------ Source records

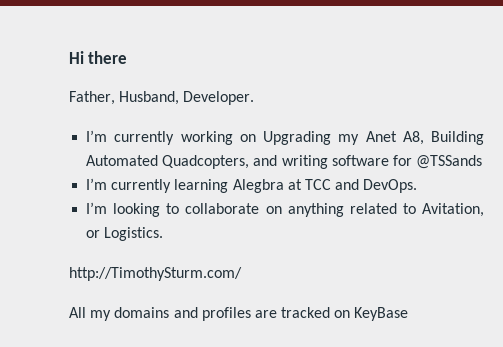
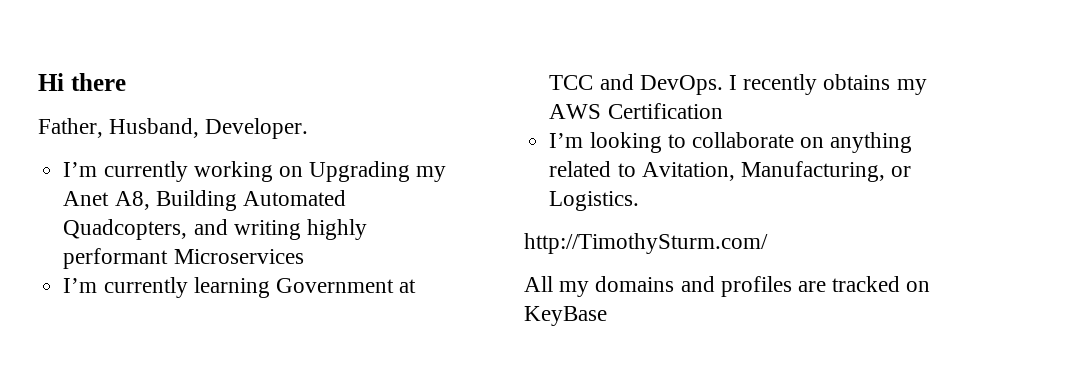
[331,155,483,169] software for @TSSands -> [306,219,367,240] [63,248,304,269] highly performant Microservices
[232,179,284,193] Alegbra -> [275,278,394,293] Government
(418, 186) none -> [728,74,927,95] [549,103,723,119] I recently obtains my AWS Certification
(484, 210) none -> [740,161,885,182] Manufacturing,

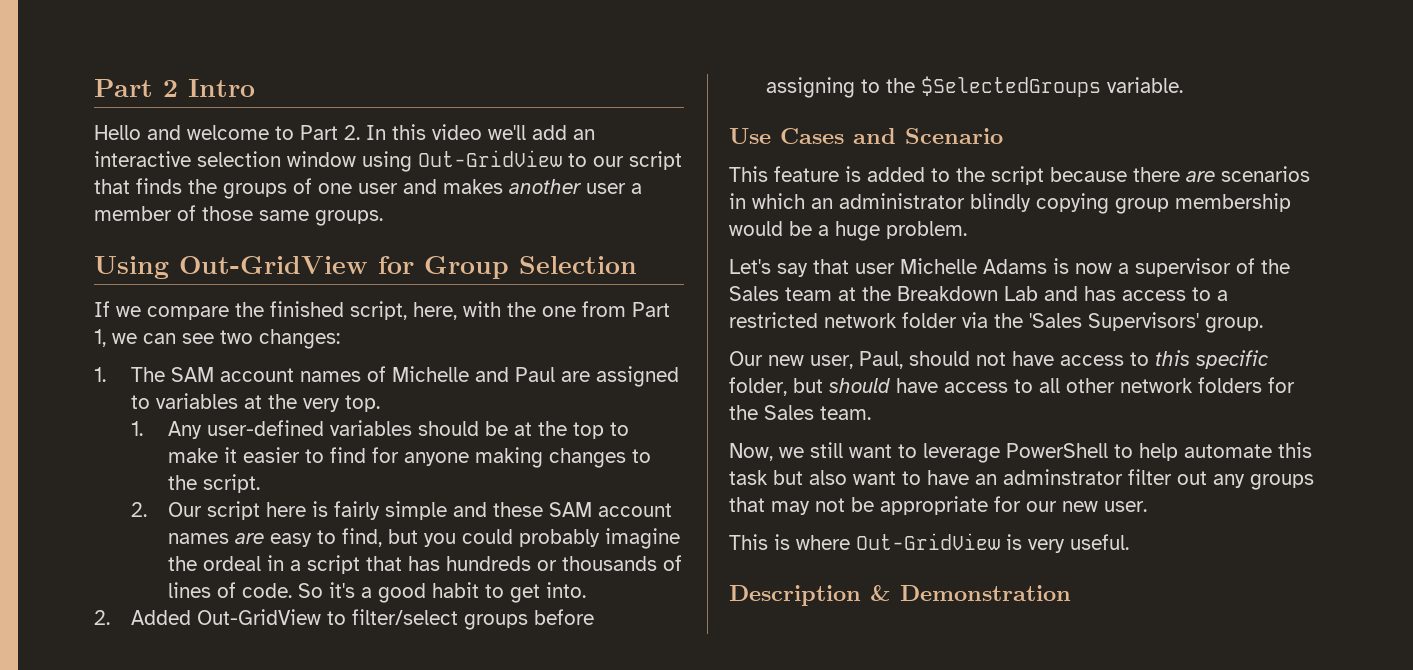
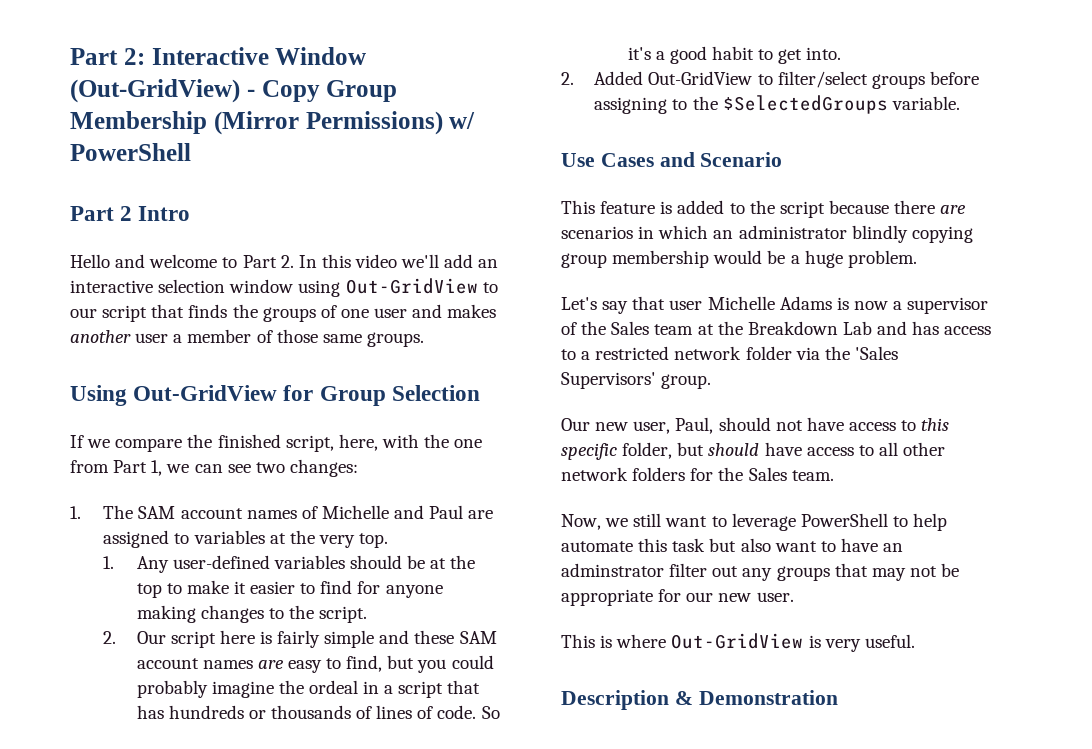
[94,79,153,97] Part -> [70,47,367,65] [70,79,398,103] [70,111,476,135] [70,143,191,161] [70,206,114,221] Part 2: Interactive Window (Out-GridView) - Copy Group Membership (Mirror Permissions) w/ PowerShell // Part

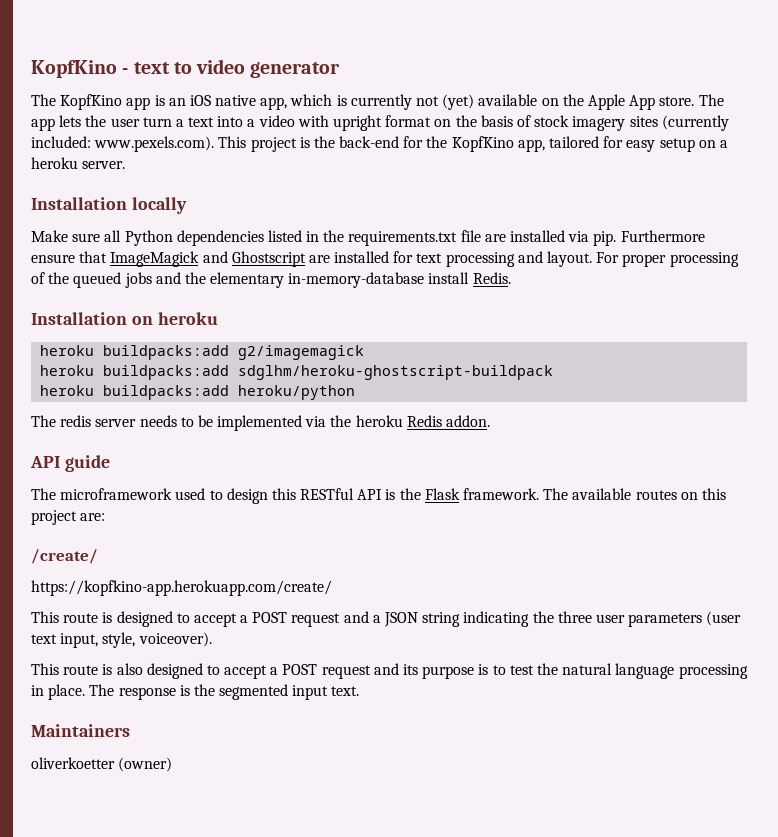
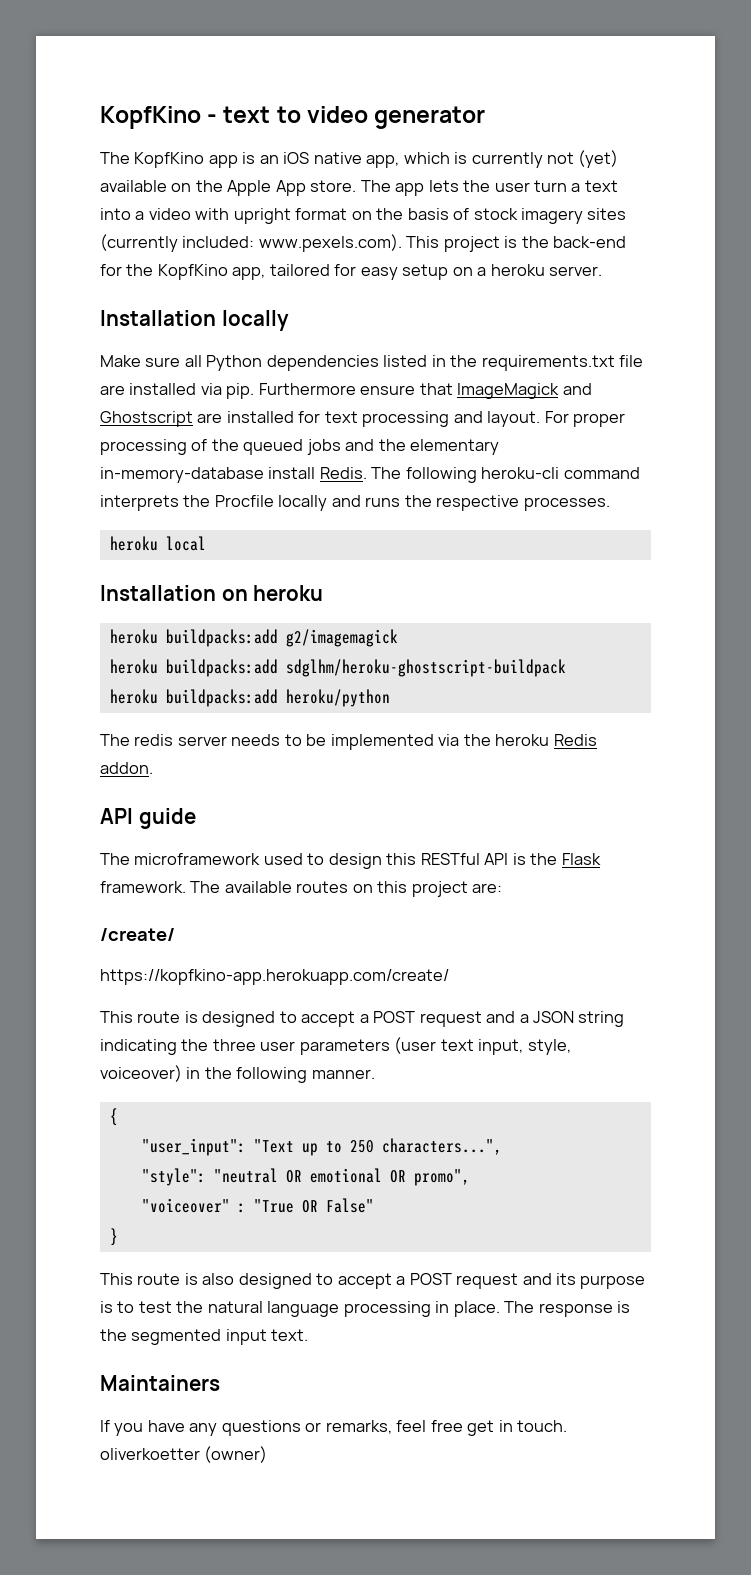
(511, 278) none -> [371,467,640,483] [100,495,610,511] [109,536,206,551] The following heroku-cli command interprets the Procfile locally and runs the respective processes. // heroku local
[138,632,212,647] voiceover). -> [100,1065,375,1083] [109,1108,118,1126] [141,1138,502,1156] [141,1168,470,1186] [141,1198,374,1213] [109,1228,118,1246] voiceover) in the following manner. // { // "user_input": "Text up to 250 characters...", // "style": "neutral OR emotional OR promo", // "voiceover" : "True OR False" // }
(130, 730) none -> [100,1420,568,1436] If you have any questions or remarks, feel free get in touch.

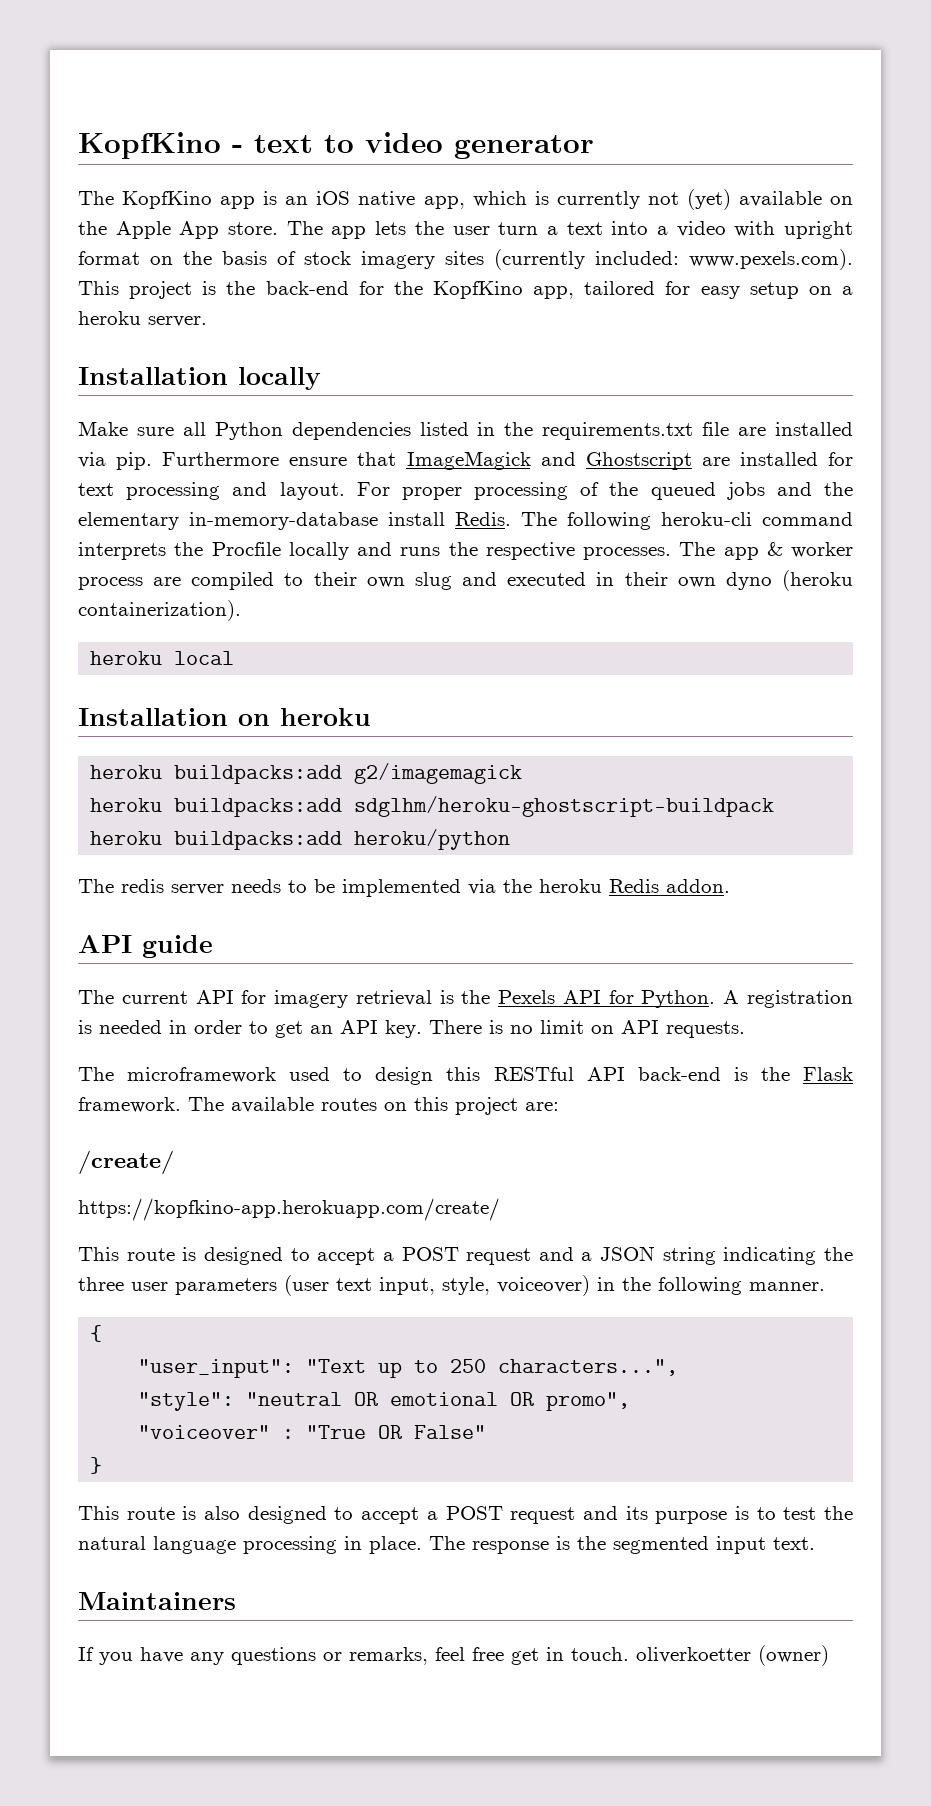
(610, 504) none -> [679,542,853,560] [78,570,854,591] [78,600,241,621] The app & worker process are compiled to their own slug and executed in their own dyno (heroku containerization).
(196, 818) none -> [78,990,853,1008] [78,1020,745,1038] // The current API for imagery retrieval is the Pexels API for Python. A registration is needed in order to get an API key. There is no limit on API requests.
(509, 859) none -> [637,1067,721,1081] back-end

------------

Task goal »
For this exercise, copy each line of the data above exactly, from the first through the line containing "[138,632,212,647] voiceover). ->", and drop the pictures.

Solution below »
[331,155,483,169] software for @TSSands -> [306,219,367,240] [63,248,304,269] highly performant Microservices
[232,179,284,193] Alegbra -> [275,278,394,293] Government
(418, 186) none -> [728,74,927,95] [549,103,723,119] I recently obtains my AWS Certification
(484, 210) none -> [740,161,885,182] Manufacturing,

[94,79,153,97] Part -> [70,47,367,65] [70,79,398,103] [70,111,476,135] [70,143,191,161] [70,206,114,221] Part 2: Interactive Window (Out-GridView) - Copy Group Membership (Mirror Permissions) w/ PowerShell // Part

(511, 278) none -> [371,467,640,483] [100,495,610,511] [109,536,206,551] The following heroku-cli command interprets the Procfile locally and runs the respective processes. // heroku local
[138,632,212,647] voiceover). -> [100,1065,375,1083] [109,1108,118,1126] [141,1138,502,1156] [141,1168,470,1186] [141,1198,374,1213] [109,1228,118,1246] voiceover) in the following manner. // { // "user_input": "Text up to 250 characters...", // "style": "neutral OR emotional OR promo", // "voiceover" : "True OR False" // }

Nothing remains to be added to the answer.